- _WHAT THE EXERCISE ASKS_
Would you please transcribe the records below exactly, leaving out the pictures?

Code change snippets:
☆ ☆ ☆
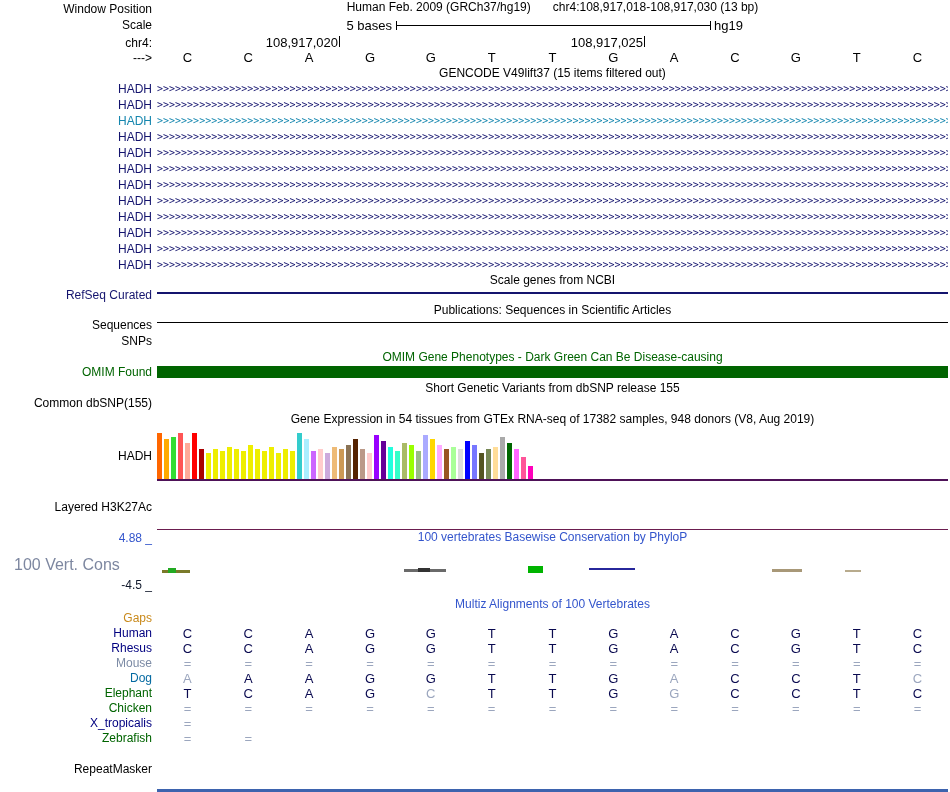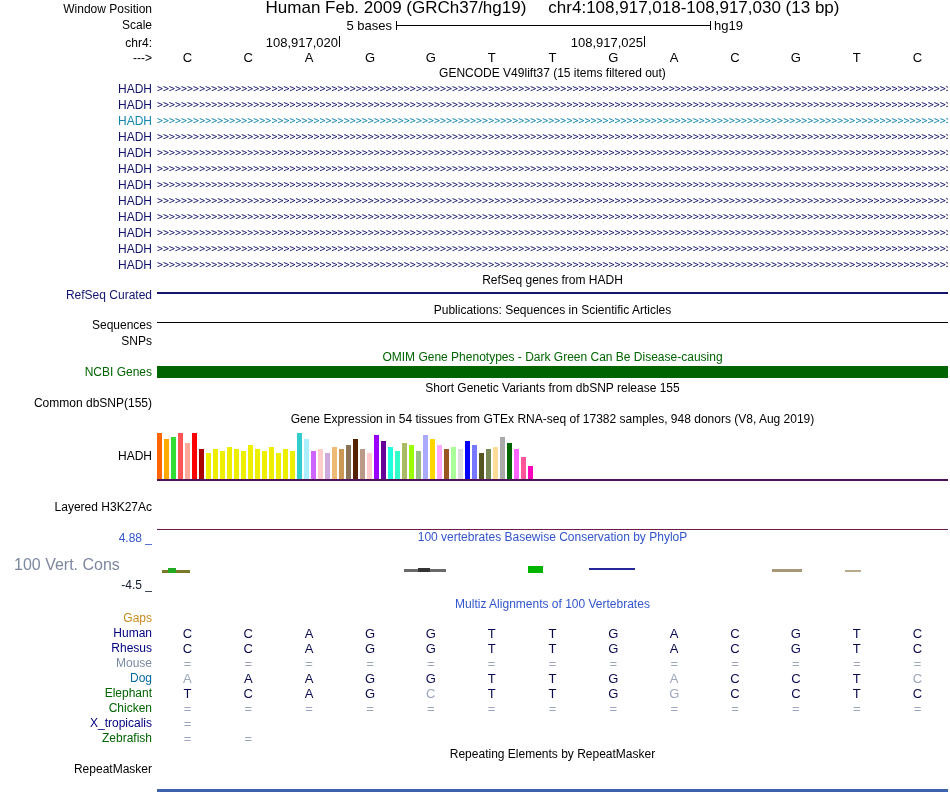--- a/index.html
+++ b/index.html
@@ -1,20 +1,20 @@
 <!DOCTYPE html>
 <html><head>
 <meta charset="utf-8">
 <style>
 *{margin:0;padding:0;box-sizing:border-box}
 body{background:#fff}
 #app{position:relative;width:950px;height:792px;background:#fff;font-family:"Liberation Sans",sans-serif;color:#000;overflow:hidden}
 .lbl{position:absolute;left:0;width:152px;text-align:right;font-size:12px;line-height:15px;white-space:nowrap}
 .title{position:absolute;left:157px;width:791px;text-align:center;font-size:12px;line-height:13px;white-space:nowrap}
-.hdr{font-size:17px}
+.hdr{font-size:12px}
 .hdr .gap{display:inline-block;width:22px}
 .scale-val{position:absolute;left:157px;width:235px;top:18px;text-align:right;font-size:13px}
 .hg19{position:absolute;left:714px;top:18px;font-size:13px}
 .bracket-h{position:absolute;left:396px;top:25px;width:315px;height:1px;background:#000}
 .bracket-t{position:absolute;top:21px;width:1px;height:9px;background:#000}
 .coord{position:absolute;top:35px;width:100px;text-align:right;font-size:13px;white-space:nowrap}
 .tick{position:absolute;top:36px;width:1px;height:11px;background:#000}
 .base{position:absolute;top:50px;font-size:13px;transform:translateX(-50%)}
 .gene-row{position:absolute;left:0;width:950px;height:16px}
 .gene-row .lbl{line-height:16px}
@@ -111,32 +111,32 @@
       <div class="gene-row" style="top: 241px;">
         <div class="lbl" style="color: rgb(20, 20, 110);">HADH</div>
         <div class="arrows" style="color: rgb(20, 20, 110);">&gt;&gt;&gt;&gt;&gt;&gt;&gt;&gt;&gt;&gt;&gt;&gt;&gt;&gt;&gt;&gt;&gt;&gt;&gt;&gt;&gt;&gt;&gt;&gt;&gt;&gt;&gt;&gt;&gt;&gt;&gt;&gt;&gt;&gt;&gt;&gt;&gt;&gt;&gt;&gt;&gt;&gt;&gt;&gt;&gt;&gt;&gt;&gt;&gt;&gt;&gt;&gt;&gt;&gt;&gt;&gt;&gt;&gt;&gt;&gt;&gt;&gt;&gt;&gt;&gt;&gt;&gt;&gt;&gt;&gt;&gt;&gt;&gt;&gt;&gt;&gt;&gt;&gt;&gt;&gt;&gt;&gt;&gt;&gt;&gt;&gt;&gt;&gt;&gt;&gt;&gt;&gt;&gt;&gt;&gt;&gt;&gt;&gt;&gt;&gt;&gt;&gt;&gt;&gt;&gt;&gt;&gt;&gt;&gt;&gt;&gt;&gt;&gt;&gt;&gt;&gt;&gt;&gt;&gt;&gt;&gt;&gt;&gt;&gt;&gt;&gt;&gt;&gt;&gt;&gt;&gt;&gt;&gt;&gt;&gt;&gt;&gt;&gt;&gt;&gt;&gt;&gt;&gt;&gt;&gt;&gt;&gt;&gt;&gt;&gt;&gt;&gt;&gt;&gt;&gt;&gt;&gt;&gt;&gt;&gt;&gt;&gt;&gt;&gt;&gt;&gt;&gt;&gt;&gt;&gt;</div>
       </div>
       <div class="gene-row" style="top: 257px;">
         <div class="lbl" style="color: rgb(20, 20, 110);">HADH</div>
         <div class="arrows" style="color: rgb(20, 20, 110);">&gt;&gt;&gt;&gt;&gt;&gt;&gt;&gt;&gt;&gt;&gt;&gt;&gt;&gt;&gt;&gt;&gt;&gt;&gt;&gt;&gt;&gt;&gt;&gt;&gt;&gt;&gt;&gt;&gt;&gt;&gt;&gt;&gt;&gt;&gt;&gt;&gt;&gt;&gt;&gt;&gt;&gt;&gt;&gt;&gt;&gt;&gt;&gt;&gt;&gt;&gt;&gt;&gt;&gt;&gt;&gt;&gt;&gt;&gt;&gt;&gt;&gt;&gt;&gt;&gt;&gt;&gt;&gt;&gt;&gt;&gt;&gt;&gt;&gt;&gt;&gt;&gt;&gt;&gt;&gt;&gt;&gt;&gt;&gt;&gt;&gt;&gt;&gt;&gt;&gt;&gt;&gt;&gt;&gt;&gt;&gt;&gt;&gt;&gt;&gt;&gt;&gt;&gt;&gt;&gt;&gt;&gt;&gt;&gt;&gt;&gt;&gt;&gt;&gt;&gt;&gt;&gt;&gt;&gt;&gt;&gt;&gt;&gt;&gt;&gt;&gt;&gt;&gt;&gt;&gt;&gt;&gt;&gt;&gt;&gt;&gt;&gt;&gt;&gt;&gt;&gt;&gt;&gt;&gt;&gt;&gt;&gt;&gt;&gt;&gt;&gt;&gt;&gt;&gt;&gt;&gt;&gt;&gt;&gt;&gt;&gt;&gt;&gt;&gt;&gt;&gt;&gt;&gt;&gt;&gt;</div>
       </div>
     </div>
 
-  <div class="title" style="top:274px">RefSeq genes from HADH</div>
+  <div class="title" style="top:274px">Scale genes from NCBI</div>
   <div class="lbl" style="top: 288px; color: rgb(20, 20, 110);">RefSeq Curated</div>
   <div class="hline" style="top: 292px; height: 2px; background: rgb(20, 20, 110);"></div>
 
   <div class="title" style="top:304px">Publications: Sequences in Scientific Articles</div>
   <div class="lbl" style="top:318px">Sequences</div>
   <div class="hline" style="top: 322px; height: 1px; background: rgb(0, 0, 0);"></div>
 
   <div class="lbl" style="top:334px">SNPs</div>
 
   <div class="title" style="top: 351px; color: rgb(0, 100, 0);">OMIM Gene Phenotypes - Dark Green Can Be Disease-causing</div>
-  <div class="lbl" style="top: 365px; color: rgb(0, 100, 0);">NCBI Genes</div>
+  <div class="lbl" style="top: 365px; color: rgb(0, 100, 0);">OMIM Found</div>
   <div class="hline" style="top: 366px; height: 12px; background: rgb(0, 100, 0);"></div>
 
   <div class="title" style="top:382px">Short Genetic Variants from dbSNP release 155</div>
   <div class="lbl" style="top:396px">Common dbSNP(155)</div>
 
   <div class="title" style="top:413px">Gene Expression in 54 tissues from GTEx RNA-seq of 17382 samples, 948 donors (V8, Aug 2019)</div>
   <div class="lbl" style="top:449px">HADH</div>
   <div>
       <div class="gtex-bar" style="left: 157px; top: 433px; height: 46px; background: rgb(255, 102, 0);"></div>
       <div class="gtex-bar" style="left: 164px; top: 439px; height: 40px; background: rgb(255, 170, 0);"></div>
@@ -316,18 +316,17 @@
         <div class="lbl" style="color: rgb(0, 0, 128);">X_tropicalis</div>
         <span class="mz-cell" style="left: 187.423px; color: rgb(155, 166, 190);">=</span>
       </div>
       <div class="mz-row" style="top: 731px;">
         <div class="lbl" style="color: rgb(0, 100, 0);">Zebrafish</div>
         <span class="mz-cell" style="left: 187.423px; color: rgb(155, 166, 190);">=</span>
         <span class="mz-cell" style="left: 248.269px; color: rgb(155, 166, 190);">=</span>
       </div>
     </div>
 
-  <div class="title" style="top:748px">Repeating Elements by RepeatMasker</div>
   <div class="lbl" style="top:762px">RepeatMasker</div>
 
   <div class="hline" style="top: 789px; height: 3px; background: rgb(61, 99, 174);"></div>
 
 </div>
 
 </body></html>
☆ ☆ ☆
- _YOUR SOLUTION_
--- a/index.html
+++ b/index.html
@@ -1,20 +1,20 @@
 <!DOCTYPE html>
 <html><head>
 <meta charset="utf-8">
 <style>
 *{margin:0;padding:0;box-sizing:border-box}
 body{background:#fff}
 #app{position:relative;width:950px;height:792px;background:#fff;font-family:"Liberation Sans",sans-serif;color:#000;overflow:hidden}
 .lbl{position:absolute;left:0;width:152px;text-align:right;font-size:12px;line-height:15px;white-space:nowrap}
 .title{position:absolute;left:157px;width:791px;text-align:center;font-size:12px;line-height:13px;white-space:nowrap}
-.hdr{font-size:17px}
+.hdr{font-size:12px}
 .hdr .gap{display:inline-block;width:22px}
 .scale-val{position:absolute;left:157px;width:235px;top:18px;text-align:right;font-size:13px}
 .hg19{position:absolute;left:714px;top:18px;font-size:13px}
 .bracket-h{position:absolute;left:396px;top:25px;width:315px;height:1px;background:#000}
 .bracket-t{position:absolute;top:21px;width:1px;height:9px;background:#000}
 .coord{position:absolute;top:35px;width:100px;text-align:right;font-size:13px;white-space:nowrap}
 .tick{position:absolute;top:36px;width:1px;height:11px;background:#000}
 .base{position:absolute;top:50px;font-size:13px;transform:translateX(-50%)}
 .gene-row{position:absolute;left:0;width:950px;height:16px}
 .gene-row .lbl{line-height:16px}
@@ -111,32 +111,32 @@
       <div class="gene-row" style="top: 241px;">
         <div class="lbl" style="color: rgb(20, 20, 110);">HADH</div>
         <div class="arrows" style="color: rgb(20, 20, 110);">&gt;&gt;&gt;&gt;&gt;&gt;&gt;&gt;&gt;&gt;&gt;&gt;&gt;&gt;&gt;&gt;&gt;&gt;&gt;&gt;&gt;&gt;&gt;&gt;&gt;&gt;&gt;&gt;&gt;&gt;&gt;&gt;&gt;&gt;&gt;&gt;&gt;&gt;&gt;&gt;&gt;&gt;&gt;&gt;&gt;&gt;&gt;&gt;&gt;&gt;&gt;&gt;&gt;&gt;&gt;&gt;&gt;&gt;&gt;&gt;&gt;&gt;&gt;&gt;&gt;&gt;&gt;&gt;&gt;&gt;&gt;&gt;&gt;&gt;&gt;&gt;&gt;&gt;&gt;&gt;&gt;&gt;&gt;&gt;&gt;&gt;&gt;&gt;&gt;&gt;&gt;&gt;&gt;&gt;&gt;&gt;&gt;&gt;&gt;&gt;&gt;&gt;&gt;&gt;&gt;&gt;&gt;&gt;&gt;&gt;&gt;&gt;&gt;&gt;&gt;&gt;&gt;&gt;&gt;&gt;&gt;&gt;&gt;&gt;&gt;&gt;&gt;&gt;&gt;&gt;&gt;&gt;&gt;&gt;&gt;&gt;&gt;&gt;&gt;&gt;&gt;&gt;&gt;&gt;&gt;&gt;&gt;&gt;&gt;&gt;&gt;&gt;&gt;&gt;&gt;&gt;&gt;&gt;&gt;&gt;&gt;&gt;&gt;&gt;&gt;&gt;&gt;&gt;&gt;&gt;</div>
       </div>
       <div class="gene-row" style="top: 257px;">
         <div class="lbl" style="color: rgb(20, 20, 110);">HADH</div>
         <div class="arrows" style="color: rgb(20, 20, 110);">&gt;&gt;&gt;&gt;&gt;&gt;&gt;&gt;&gt;&gt;&gt;&gt;&gt;&gt;&gt;&gt;&gt;&gt;&gt;&gt;&gt;&gt;&gt;&gt;&gt;&gt;&gt;&gt;&gt;&gt;&gt;&gt;&gt;&gt;&gt;&gt;&gt;&gt;&gt;&gt;&gt;&gt;&gt;&gt;&gt;&gt;&gt;&gt;&gt;&gt;&gt;&gt;&gt;&gt;&gt;&gt;&gt;&gt;&gt;&gt;&gt;&gt;&gt;&gt;&gt;&gt;&gt;&gt;&gt;&gt;&gt;&gt;&gt;&gt;&gt;&gt;&gt;&gt;&gt;&gt;&gt;&gt;&gt;&gt;&gt;&gt;&gt;&gt;&gt;&gt;&gt;&gt;&gt;&gt;&gt;&gt;&gt;&gt;&gt;&gt;&gt;&gt;&gt;&gt;&gt;&gt;&gt;&gt;&gt;&gt;&gt;&gt;&gt;&gt;&gt;&gt;&gt;&gt;&gt;&gt;&gt;&gt;&gt;&gt;&gt;&gt;&gt;&gt;&gt;&gt;&gt;&gt;&gt;&gt;&gt;&gt;&gt;&gt;&gt;&gt;&gt;&gt;&gt;&gt;&gt;&gt;&gt;&gt;&gt;&gt;&gt;&gt;&gt;&gt;&gt;&gt;&gt;&gt;&gt;&gt;&gt;&gt;&gt;&gt;&gt;&gt;&gt;&gt;&gt;&gt;</div>
       </div>
     </div>
 
-  <div class="title" style="top:274px">RefSeq genes from HADH</div>
+  <div class="title" style="top:274px">Scale genes from NCBI</div>
   <div class="lbl" style="top: 288px; color: rgb(20, 20, 110);">RefSeq Curated</div>
   <div class="hline" style="top: 292px; height: 2px; background: rgb(20, 20, 110);"></div>
 
   <div class="title" style="top:304px">Publications: Sequences in Scientific Articles</div>
   <div class="lbl" style="top:318px">Sequences</div>
   <div class="hline" style="top: 322px; height: 1px; background: rgb(0, 0, 0);"></div>
 
   <div class="lbl" style="top:334px">SNPs</div>
 
   <div class="title" style="top: 351px; color: rgb(0, 100, 0);">OMIM Gene Phenotypes - Dark Green Can Be Disease-causing</div>
-  <div class="lbl" style="top: 365px; color: rgb(0, 100, 0);">NCBI Genes</div>
+  <div class="lbl" style="top: 365px; color: rgb(0, 100, 0);">OMIM Found</div>
   <div class="hline" style="top: 366px; height: 12px; background: rgb(0, 100, 0);"></div>
 
   <div class="title" style="top:382px">Short Genetic Variants from dbSNP release 155</div>
   <div class="lbl" style="top:396px">Common dbSNP(155)</div>
 
   <div class="title" style="top:413px">Gene Expression in 54 tissues from GTEx RNA-seq of 17382 samples, 948 donors (V8, Aug 2019)</div>
   <div class="lbl" style="top:449px">HADH</div>
   <div>
       <div class="gtex-bar" style="left: 157px; top: 433px; height: 46px; background: rgb(255, 102, 0);"></div>
       <div class="gtex-bar" style="left: 164px; top: 439px; height: 40px; background: rgb(255, 170, 0);"></div>
@@ -316,18 +316,17 @@
         <div class="lbl" style="color: rgb(0, 0, 128);">X_tropicalis</div>
         <span class="mz-cell" style="left: 187.423px; color: rgb(155, 166, 190);">=</span>
       </div>
       <div class="mz-row" style="top: 731px;">
         <div class="lbl" style="color: rgb(0, 100, 0);">Zebrafish</div>
         <span class="mz-cell" style="left: 187.423px; color: rgb(155, 166, 190);">=</span>
         <span class="mz-cell" style="left: 248.269px; color: rgb(155, 166, 190);">=</span>
       </div>
     </div>
 
-  <div class="title" style="top:748px">Repeating Elements by RepeatMasker</div>
   <div class="lbl" style="top:762px">RepeatMasker</div>
 
   <div class="hline" style="top: 789px; height: 3px; background: rgb(61, 99, 174);"></div>
 
 </div>
 
 </body></html>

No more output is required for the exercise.